Trois grilles d’analyse

Question Chine examine ici les différentes lectures qui sont faites de cette situation, encombrée par une longue suite d’intentions cachées et de non dits, où ce qui domine malgré tout est, à la fois la rivalité sino-américaine et l’allongement de l’ombre portée de la Chine, avec, en arrière plan, sa quête d’hydrocarbures et d’influence, que certains assimilent à un désir d’empire, dont l’activisme, aujourd’hui sans nuance, menace directement la crédibilité, pour l’heure compromise, de ses stratégies de « puissance douce ».

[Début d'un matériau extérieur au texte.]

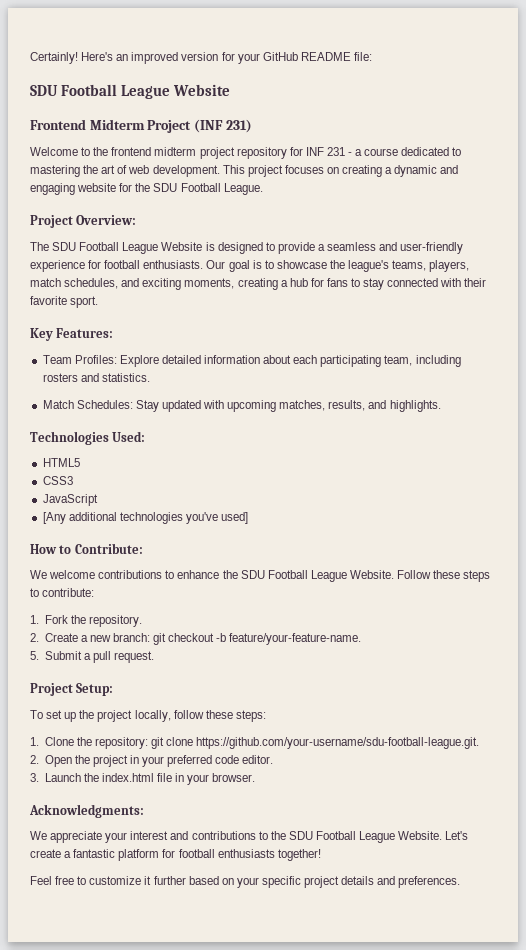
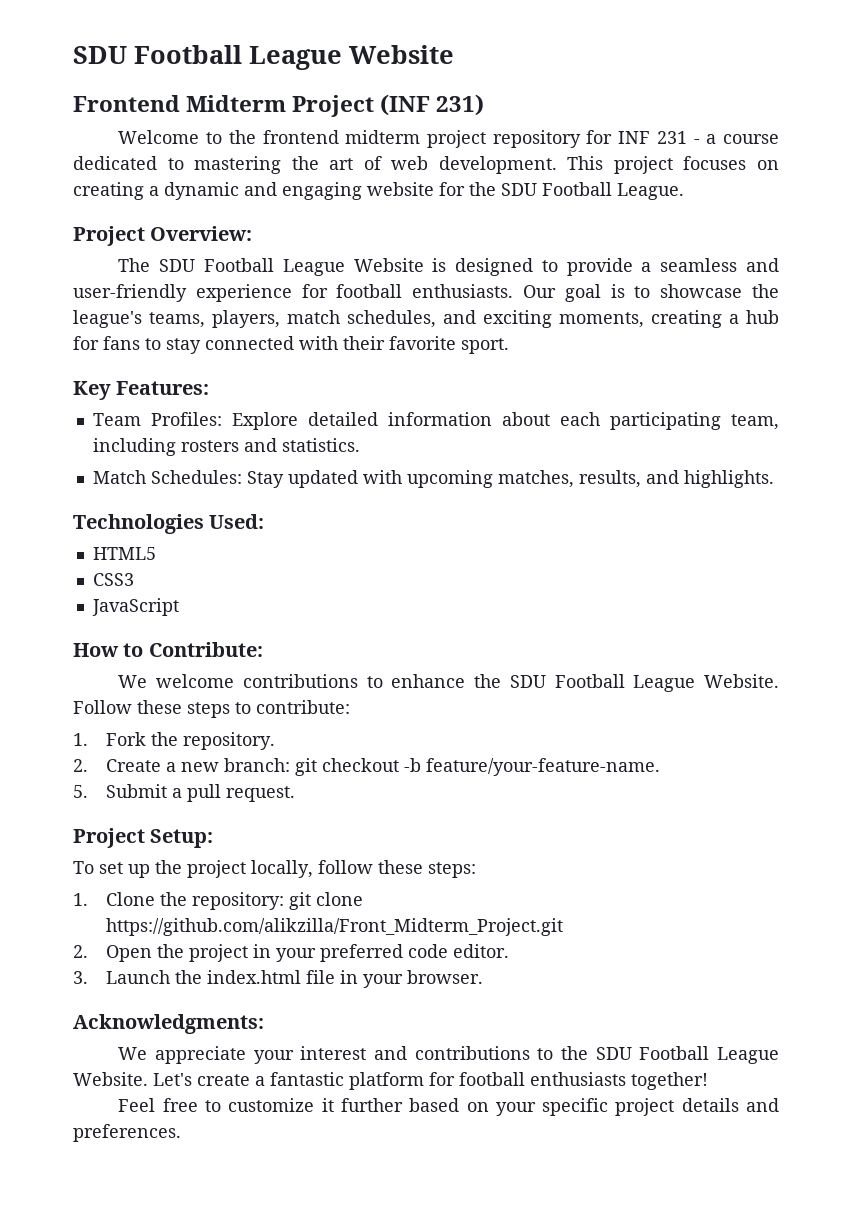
- Certainly! Here's an improved version for your GitHub README file:
- [Any additional technologies you've used]
- 1. Clone the repository: git clone https://github.com/your-username/sdu-football-league.git.
+ 1. Clone the repository: git clone https://github.com/alikzilla/Front_Midterm_Project.git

Trois types de décryptages dont les termes sont tous pertinents à des degrés divers, et ne sont pas exclusifs les uns des autres, peuvent être avancés pour mettre en perspective et expliquer cette nouvelle phase de crispation des rapports de la Chine avec ses voisins proches ou éloignés et avec les Etats-Unis. Washington constituant, aux yeux des stratèges nationalistes chinois, l’obstacle ultime au retour de puissance de Pékin et le principal ferment des résistances antichinoises en Mer de Chine et à Taïwan.

Le premier type d’analyse y voit l’expression d’une mentalité impériale qui légitime par l’histoire les prétentions territoriales de Pékin difficilement acceptables pour les riverains de la Mer de Chine du Sud et par le Japon. Ces dernières reviennent au premier plan avec d’autant plus de force que les capacités de l’APL s’améliorent, tandis que nombre de voix s’élèvent en Chine pour suggérer de mettre un terme à la stratégie de modestie et de discrétion prônée il y a plus de 20 ans par Deng Xiaoping.

Un autre angle de vue attribue les tensions actuelles à l’ingérence américaine, à la présence envahissante de l’US Navy, de ses avions espions, et à son activisme militaire, qui pousse les riverains à la confrontation avec la Chine, facteur de crispations plutôt que d’apaisement.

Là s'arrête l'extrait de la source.